John D. Rockefeller suggested that American proles should rush to raise chickens, and had his gophers construct a cute table top model of how the `standard' chicken ranch should be arranged.
I came across an article in American Heritage recently on the history of chickens in the U.S.. The following quotes are not intended as a comment on either the value of the dollar or of factory farms but, rather, as an observation on the relative nature of what we consider economically `cheap'.
"The first person on the peninsula to raise chickens expressly for the market rather than simply sell what exceeded domestic needs was Mrs. Wilmer Steele. She ordered 500 chicks in 1923 and sold the 387 that survived to two pounds for sixty-two cents a pound, live weight."
"The shopper who bought one of those 387 chickens that Mrs. Wilmer Steele first raised deliberately for market in 1923 paid well over ten dollars a pound for it in 1994 dollars. Today a shopper can buy one from Perdue, Tyson, or any of dozens of other chicken companies for less than one-tenth of that price."
The article is here:
http://www.americanheritage.com/articles/magazine/ah/1996/5/1996_5_52.shtml
Now, I might wish my neighborhood still looked as it did in 1910 (that's the Missouri Supreme Court building in the background)

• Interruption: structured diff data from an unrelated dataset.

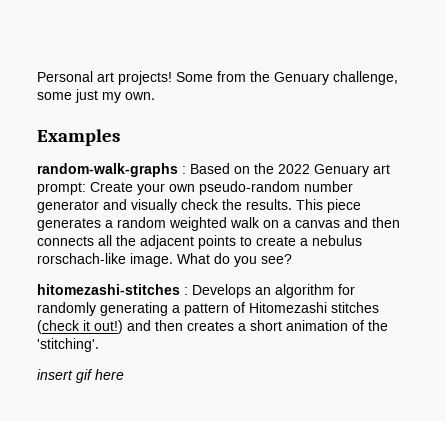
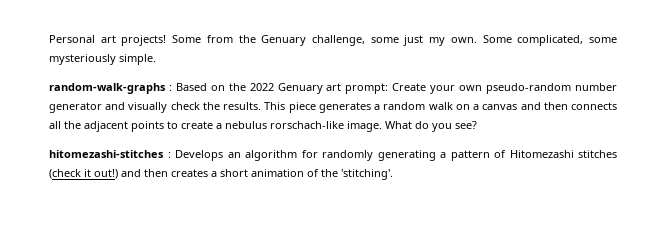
- Some from the Genuary challenge, some just my own.
- Examples
+ Some from the Genuary challenge, some just my own. Some complicated, some mysteriously simple.
- This piece generates a random weighted walk on a canvas and then connects all the adjacent points to create a nebulus rorschach-like image.
+ This piece generates a random walk on a canvas and then connects all the adjacent points to create a nebulus rorschach-like image.
- insert gif here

But I'll settle for the USDA sending me `free' information every year (not a bad return on my tax dollars, considering... IMHO). Their calendars always have great pics and they'll send you posters in Hmong! And the NAIS boys won't register us unless we are operating a rendering facility... (maybe if they received more funding than what we pay for three Joint Strike Fighters I'd worry)
We give away most excess eggs (though I sold a dozen for ten dollars to an exchange student from Zambia - told me he had to have only fertile eggs - some religious peccadillo). When you're selling eggs keep Festinger's theory of cognitive dissonance in mind: If one pays more - it must naturally be better... or something like that
).
For a bit more on Americans and the economics of chickens and eggs search the American Memory section of the Library of Congress (search for poultry related terms). Ignore the photo of the idiots shooting at chickens on the snow packed main street of Upper Crede, Colorado in 1892 (some things never change).
http://memory.loc.gov/ammem/index.html
Though it's often necessary to be scrambling to
Always Be Closing those cartons
our girls and their eggs are a priceless `commodity' in a market that has little to do with fins and sawbucks (IMHO)
I'm guessing that in a year our number of members will double and, after watching how VERY effective our goverment has been in closing down the drug trade, maybe we should invite `em to come after us too (though it wouldn't be necessary to subsidize us to the same degree).